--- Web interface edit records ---
————————
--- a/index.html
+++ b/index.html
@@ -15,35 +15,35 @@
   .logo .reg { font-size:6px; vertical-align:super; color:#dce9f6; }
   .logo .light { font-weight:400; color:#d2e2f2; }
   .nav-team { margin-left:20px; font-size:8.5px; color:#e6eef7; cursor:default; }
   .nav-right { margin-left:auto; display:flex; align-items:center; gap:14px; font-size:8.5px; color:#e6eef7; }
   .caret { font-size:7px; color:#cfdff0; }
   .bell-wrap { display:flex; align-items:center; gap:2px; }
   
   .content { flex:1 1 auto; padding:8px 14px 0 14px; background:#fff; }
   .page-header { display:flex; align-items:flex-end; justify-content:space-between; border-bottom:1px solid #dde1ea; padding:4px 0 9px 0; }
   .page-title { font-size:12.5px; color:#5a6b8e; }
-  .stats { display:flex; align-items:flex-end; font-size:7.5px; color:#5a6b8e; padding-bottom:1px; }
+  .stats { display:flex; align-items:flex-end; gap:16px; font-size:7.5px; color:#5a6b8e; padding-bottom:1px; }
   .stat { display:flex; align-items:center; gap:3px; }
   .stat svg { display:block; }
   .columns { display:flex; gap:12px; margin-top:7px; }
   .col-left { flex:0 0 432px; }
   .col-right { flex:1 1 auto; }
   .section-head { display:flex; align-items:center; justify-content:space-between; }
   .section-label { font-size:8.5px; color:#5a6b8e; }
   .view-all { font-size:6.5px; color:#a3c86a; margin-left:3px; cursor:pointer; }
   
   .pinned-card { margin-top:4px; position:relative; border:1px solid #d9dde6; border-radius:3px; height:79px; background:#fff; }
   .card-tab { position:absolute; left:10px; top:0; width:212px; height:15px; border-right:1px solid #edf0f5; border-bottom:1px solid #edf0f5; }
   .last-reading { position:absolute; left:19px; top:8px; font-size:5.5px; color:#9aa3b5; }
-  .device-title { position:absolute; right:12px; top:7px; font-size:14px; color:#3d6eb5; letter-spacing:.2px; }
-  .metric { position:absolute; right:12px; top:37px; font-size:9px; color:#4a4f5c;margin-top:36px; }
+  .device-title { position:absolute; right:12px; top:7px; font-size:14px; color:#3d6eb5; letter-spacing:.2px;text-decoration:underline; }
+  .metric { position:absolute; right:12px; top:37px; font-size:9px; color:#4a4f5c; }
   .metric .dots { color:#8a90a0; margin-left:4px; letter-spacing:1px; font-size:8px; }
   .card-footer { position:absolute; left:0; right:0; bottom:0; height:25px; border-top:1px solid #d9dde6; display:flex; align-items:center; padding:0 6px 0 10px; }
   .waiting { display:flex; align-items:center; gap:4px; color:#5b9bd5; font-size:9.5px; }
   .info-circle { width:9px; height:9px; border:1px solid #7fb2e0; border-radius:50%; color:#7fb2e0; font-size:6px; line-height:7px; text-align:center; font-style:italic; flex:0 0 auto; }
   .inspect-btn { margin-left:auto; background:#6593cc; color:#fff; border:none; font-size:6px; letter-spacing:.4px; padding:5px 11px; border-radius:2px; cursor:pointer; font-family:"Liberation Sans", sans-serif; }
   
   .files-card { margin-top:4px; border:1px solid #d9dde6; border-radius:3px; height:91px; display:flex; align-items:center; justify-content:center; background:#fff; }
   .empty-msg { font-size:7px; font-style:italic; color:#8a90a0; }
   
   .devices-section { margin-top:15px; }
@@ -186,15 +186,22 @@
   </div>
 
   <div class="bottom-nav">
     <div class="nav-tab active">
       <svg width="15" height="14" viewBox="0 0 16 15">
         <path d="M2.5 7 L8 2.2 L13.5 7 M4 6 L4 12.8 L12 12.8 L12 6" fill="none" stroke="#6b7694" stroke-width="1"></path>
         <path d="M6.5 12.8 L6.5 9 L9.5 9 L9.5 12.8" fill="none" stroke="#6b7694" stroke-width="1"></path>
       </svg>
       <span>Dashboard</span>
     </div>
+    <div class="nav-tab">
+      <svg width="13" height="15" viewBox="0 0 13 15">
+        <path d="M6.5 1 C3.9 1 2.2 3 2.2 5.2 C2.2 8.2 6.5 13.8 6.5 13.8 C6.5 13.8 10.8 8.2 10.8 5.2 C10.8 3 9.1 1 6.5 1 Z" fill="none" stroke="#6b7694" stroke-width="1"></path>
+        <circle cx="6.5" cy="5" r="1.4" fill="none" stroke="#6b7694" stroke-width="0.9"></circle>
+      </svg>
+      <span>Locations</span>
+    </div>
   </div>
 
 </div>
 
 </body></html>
————————
If a line in the records contains the word "cursor", copy it out.

   .nav-team { margin-left:20px; font-size:8.5px; color:#e6eef7; cursor:default; }
   .view-all { font-size:6.5px; color:#a3c86a; margin-left:3px; cursor:pointer; }
   .inspect-btn { margin-left:auto; background:#6593cc; color:#fff; border:none; font-size:6px; letter-spacing:.4px; padding:5px 11px; border-radius:2px; cursor:pointer; font-family:"Liberation Sans", sans-serif; }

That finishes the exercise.